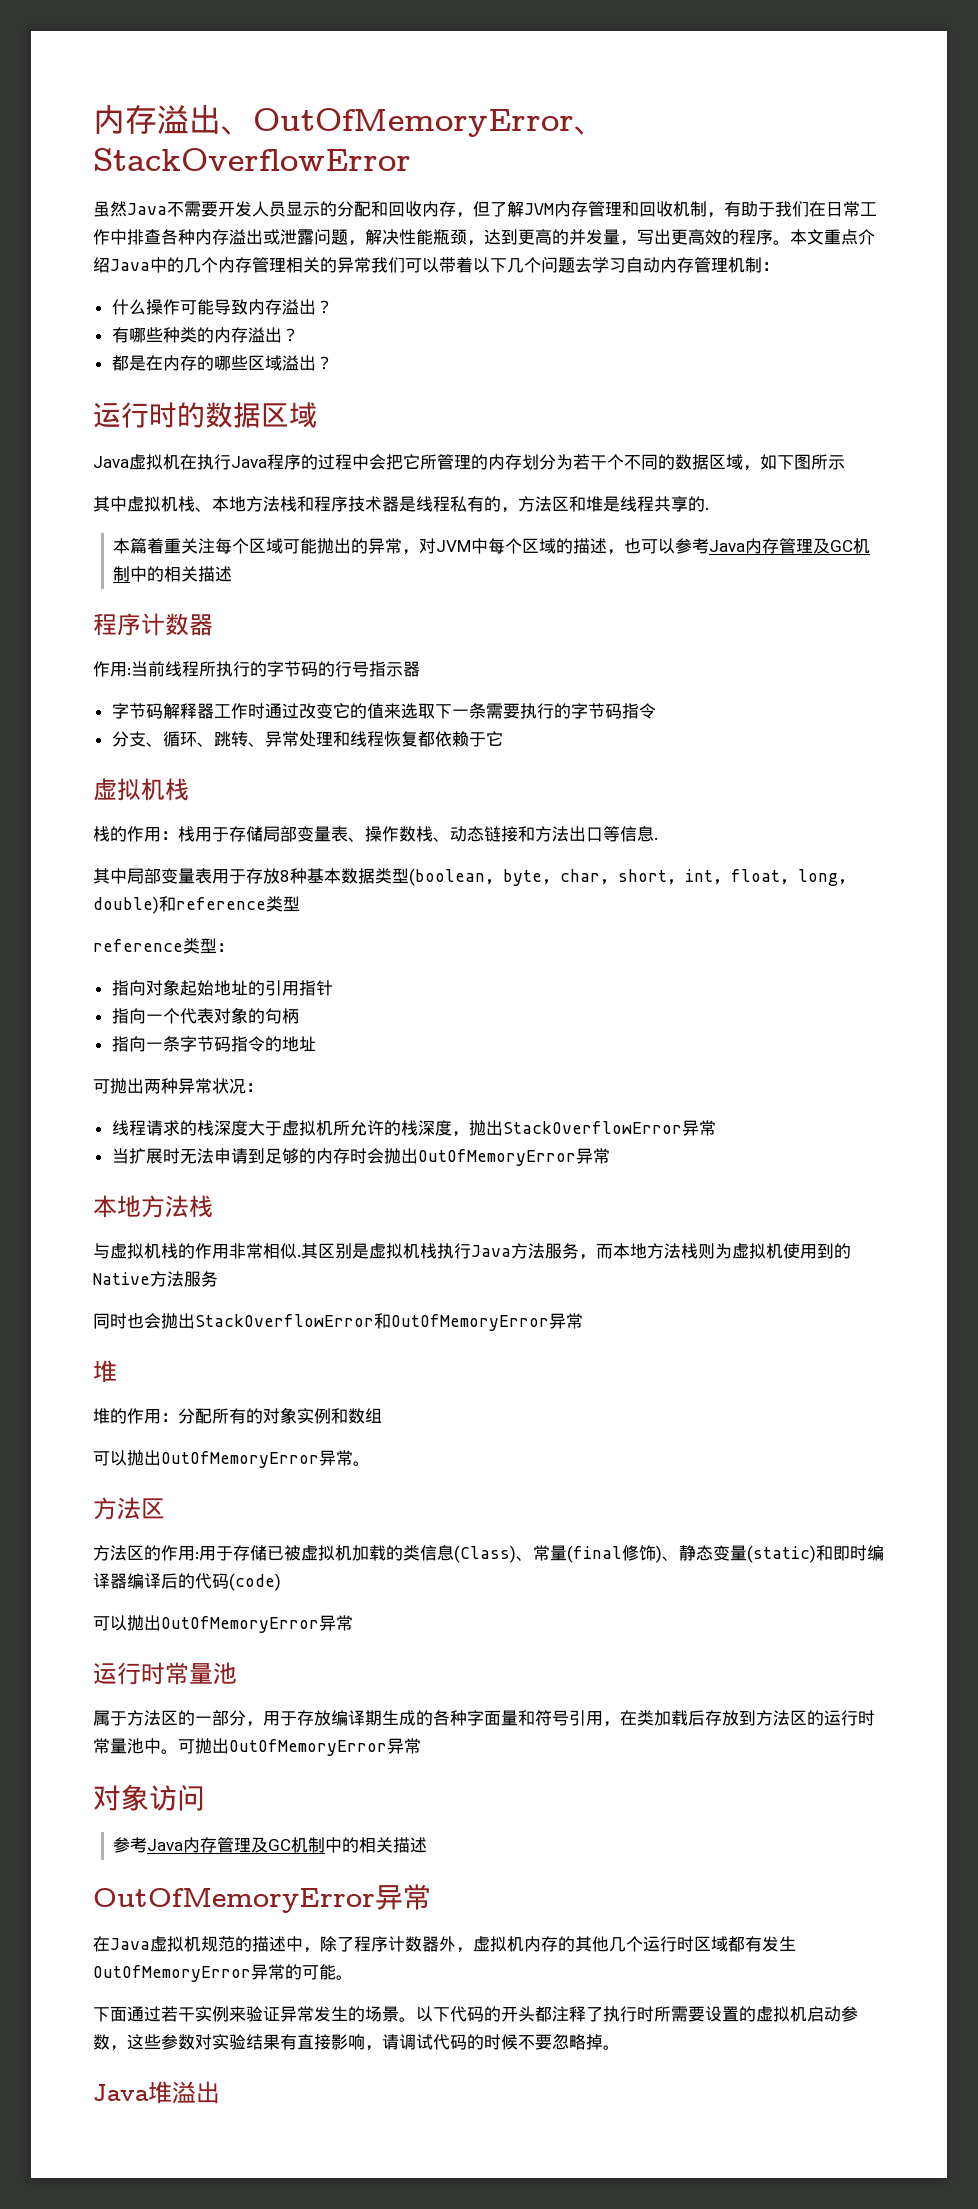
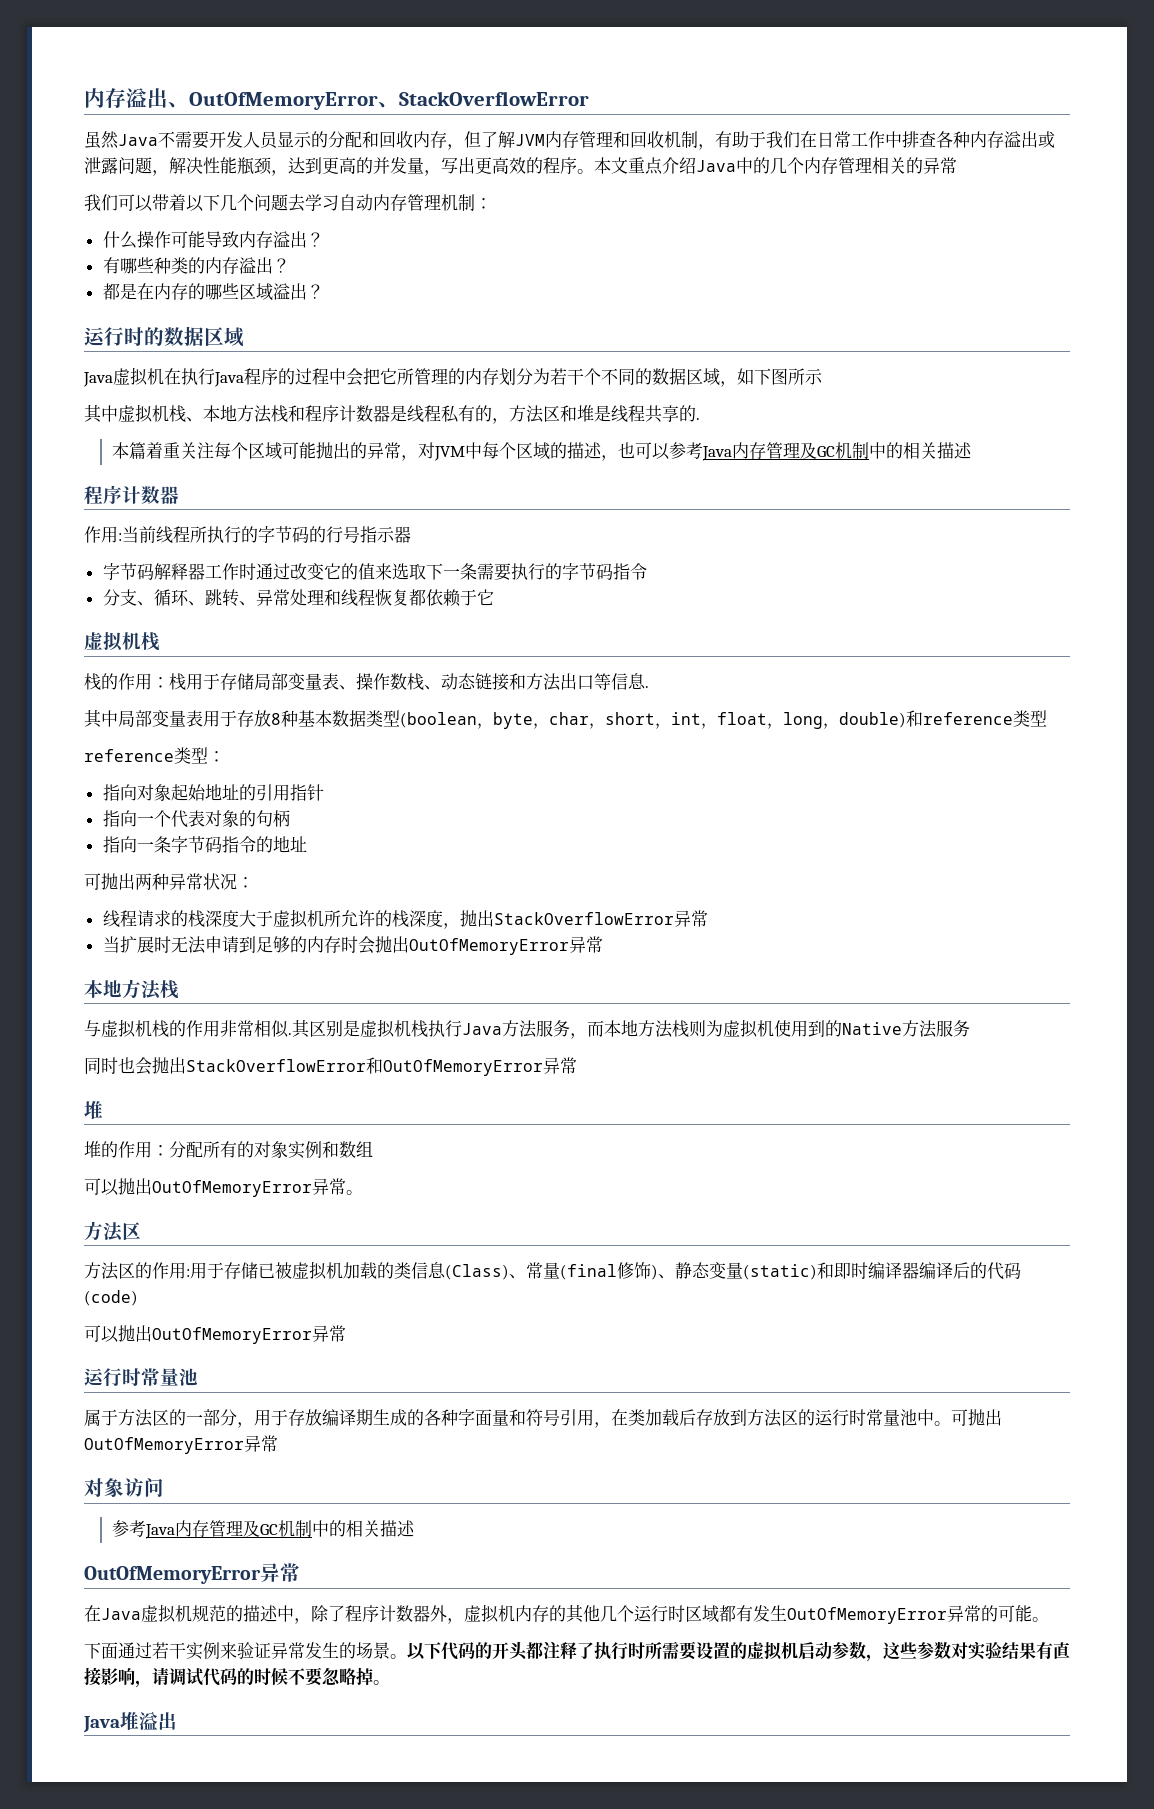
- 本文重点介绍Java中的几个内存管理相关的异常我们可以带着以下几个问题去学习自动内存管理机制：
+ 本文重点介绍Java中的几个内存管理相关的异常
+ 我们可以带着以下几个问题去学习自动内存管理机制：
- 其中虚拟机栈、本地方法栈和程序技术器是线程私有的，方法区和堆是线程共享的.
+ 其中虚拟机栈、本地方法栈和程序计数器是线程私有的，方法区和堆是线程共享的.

◆ **Task goal**: The answer is the full set of records printed exactly, less the pictures.

◆ **Solution**:
- 本文重点介绍Java中的几个内存管理相关的异常我们可以带着以下几个问题去学习自动内存管理机制：
+ 本文重点介绍Java中的几个内存管理相关的异常
+ 我们可以带着以下几个问题去学习自动内存管理机制：
- 其中虚拟机栈、本地方法栈和程序技术器是线程私有的，方法区和堆是线程共享的.
+ 其中虚拟机栈、本地方法栈和程序计数器是线程私有的，方法区和堆是线程共享的.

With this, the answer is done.